El 21 de marzo marca tanto el inicio de la primavera como el Día de la Madre en Palestina. Es un día de celebración, de esperanza, pero ahora mismo nos cuesta mucho tener esperanza.
Mi hijo de 12 años me pidió perdón porque no había podido comprarme un regalo por el Día de la Madre; yo lo abracé y le dije que, por ahora, su supervivencia es el mejor regalo que Dios me ha hecho y no necesito nada más.
Vivo en Beit Lahia. Todavía estamos retirando escombros, intentando reparar los destrozos de nuestra casa y hacerla habitable, más de un mes después de nuestro regreso al norte. Aquí todo es una lucha: ser madre durante el genocidio es luchar cada minuto, cada segundo para mantener a tu familia cuando no hay nada a tu alcance. Conseguir agua potable es una batalla, conseguir comida es una batalla, conseguir verdura o fruta es un sueño… Pero soy una madre con suerte porque mis hijos siguen con vida.
Miro a mis hijos y me siento culpable porque se les ha arrebatado la infancia, se los ha metido a la fuerza en el mundo cruel de los adultos y de la guerra: sin escuelas, sin parques infantiles, sin paseos diarios junto al mar. Oigo caer las bombas y desearía poder envolverlos con mi propio cuerpo, y que mi amor, más grande que el universo, pudiera protegerlos y servirles de refugio.

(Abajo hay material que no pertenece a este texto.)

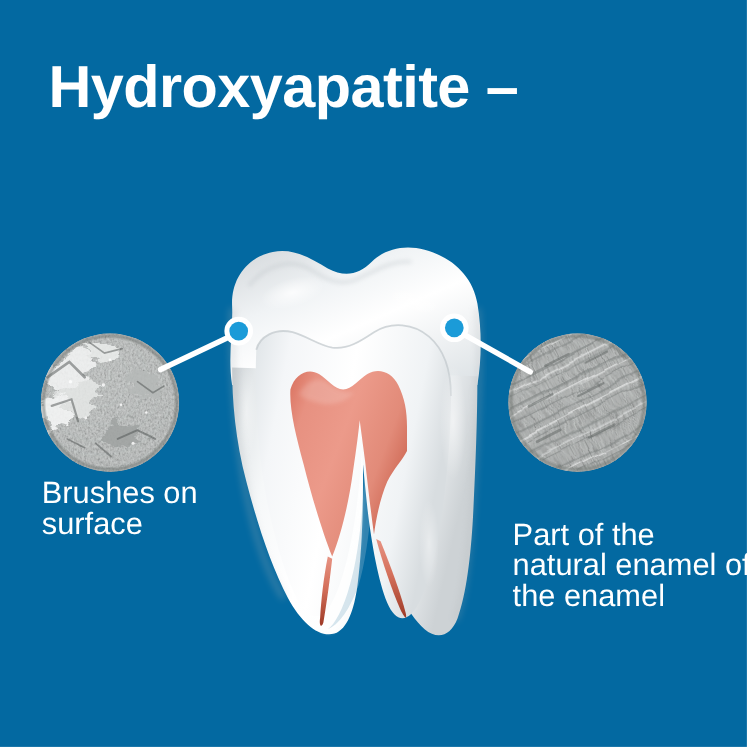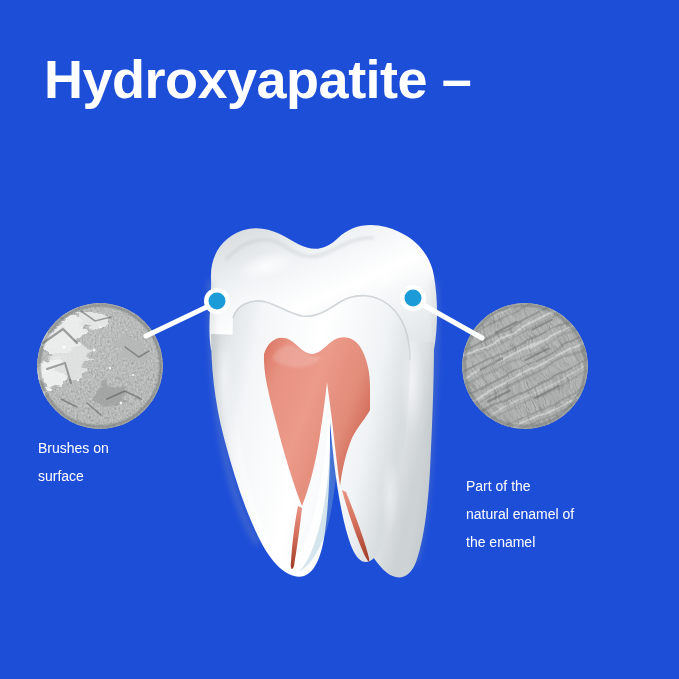"Hydroxyapatite –" div { background: #1d4ed8 -> #0369a1 }
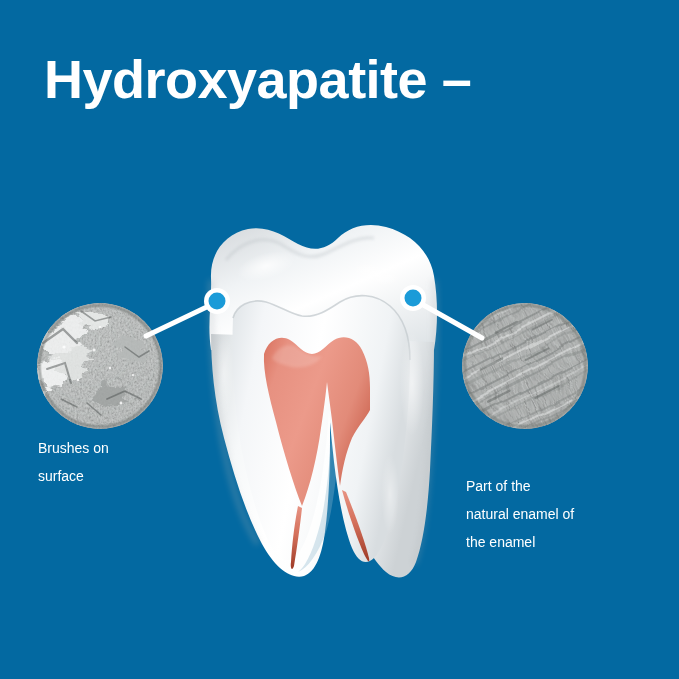"Brushes on" .caption { font-size: 14px -> 28px }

Media hora antes del final del ayuno por ramadán, el Día de la Madre, vemos que las fuerzas armadas israelíes han ordenado ‘evacuar’ nuestra zona pero, ¿a dónde vamos? Estamos cansados de desplazamientos, de tener que cargar toda nuestra vida a la espalda y huir otra vez para volver a empezar desde cero. Intentamos rehacer lo que queda de nuestras vidas, y esperábamos poder hacerlo sin temor a las bombas que llueven sin parar sobre nosotros. ¿Era mucho pedir?
No tienes elección cuando hay un genocidio. Intentas negociar con la muerte: por favor, aléjate de mis hijos. Ya nos habíamos desplazado en nueve ocasiones para huir de la muerte. Intentamos esquivarla pero, al final, sabes que todos estamos indefensos contra esto.

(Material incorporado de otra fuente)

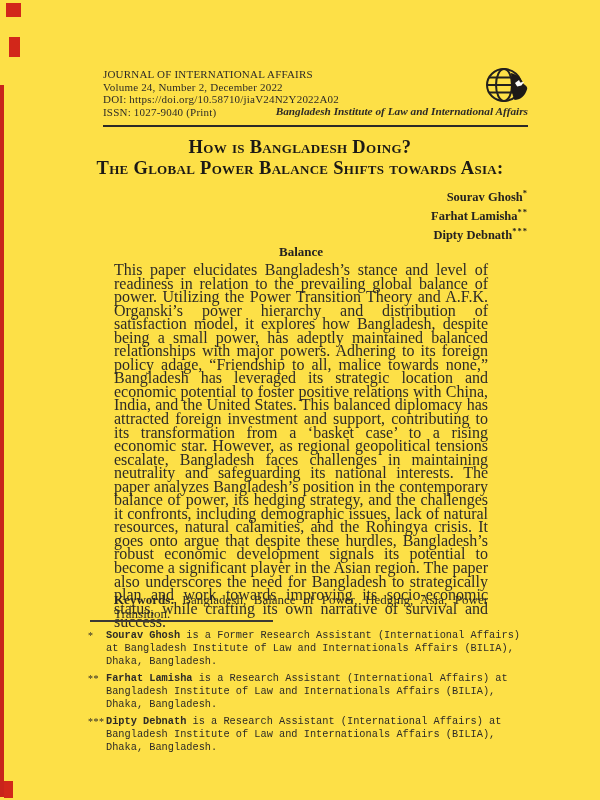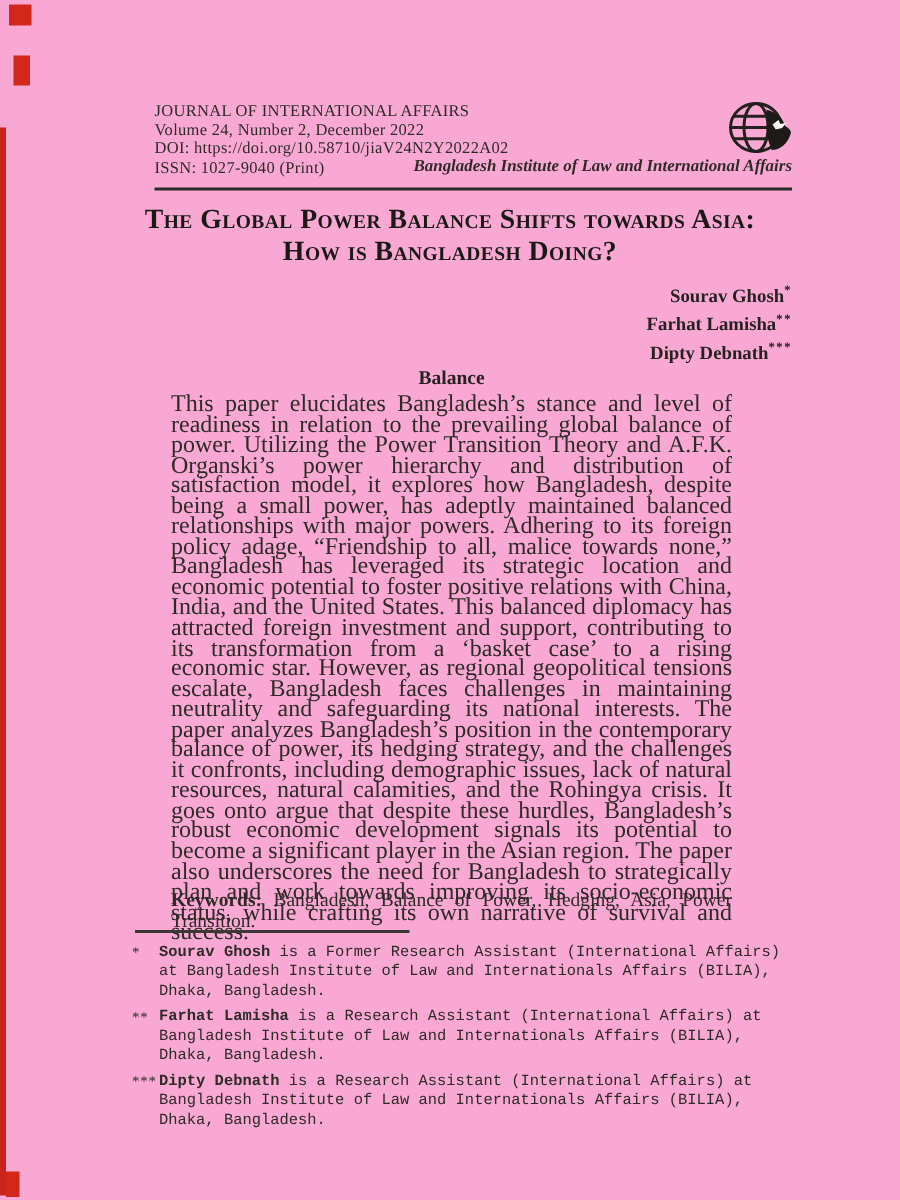"JOURNAL OF INTERNATIONAL AFFAIRS" .page { background: #f9a8d4 -> #fde047 }
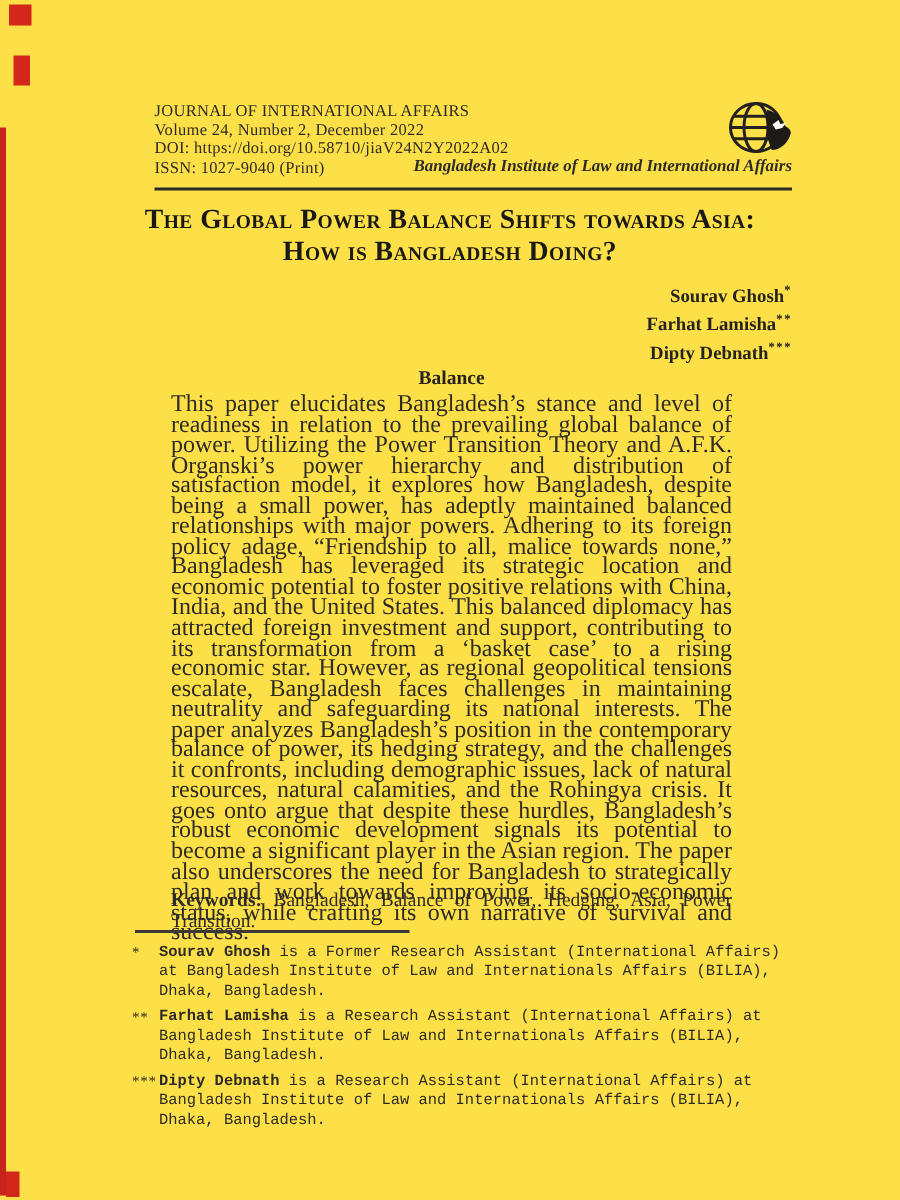"The Global Power Balance Shifts" div { order: before "How is Bangladesh Doing?" -> after "How is Bangladesh Doing?" }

Una madre de Beit Lahia (Gaza)
No tienes elección cuando hay un genocidio. Intentas negociar con la muerte: por favor, aléjate de mis hijos. Ya nos habíamos desplazado en nueve ocasiones para huir de la muerte. Intentamos esquivarla pero, al final, sabes que todos estamos indefensos contra esto.
No sé si sobreviviremos a esta última serie de bombardeos, ni si el mundo recordará que una vez vivía gente en un lugar pequeño llamado Gaza, con la costa más bonita del mundo. Aquí residían personas que querían vivir, que tenían muchos sueños, que anhelaban criar a sus hijos en circunstancias normales pero nunca tuvieron la oportunidad de hacerlo.
Sólo sé que, si no lo conseguimos, nos iremos sabiendo que hicimos todo lo que estaba en nuestra mano y aún más para proteger a nuestros hijos. Beit Lahia siempre ha sido la capital de la fresa y las flores; ahora es una ciudad de escombros, humo y hedor a muerte. Les pido que sigan recordándonos por nuestras fresas y amapolas, y que recuerden los nombres y rostros de nuestros niños martirizados, que ya nunca podrán hacer un regalo a sus madres por el Día de la Madre.
Se ha omitido el nombre de la autora por motivos de seguridad.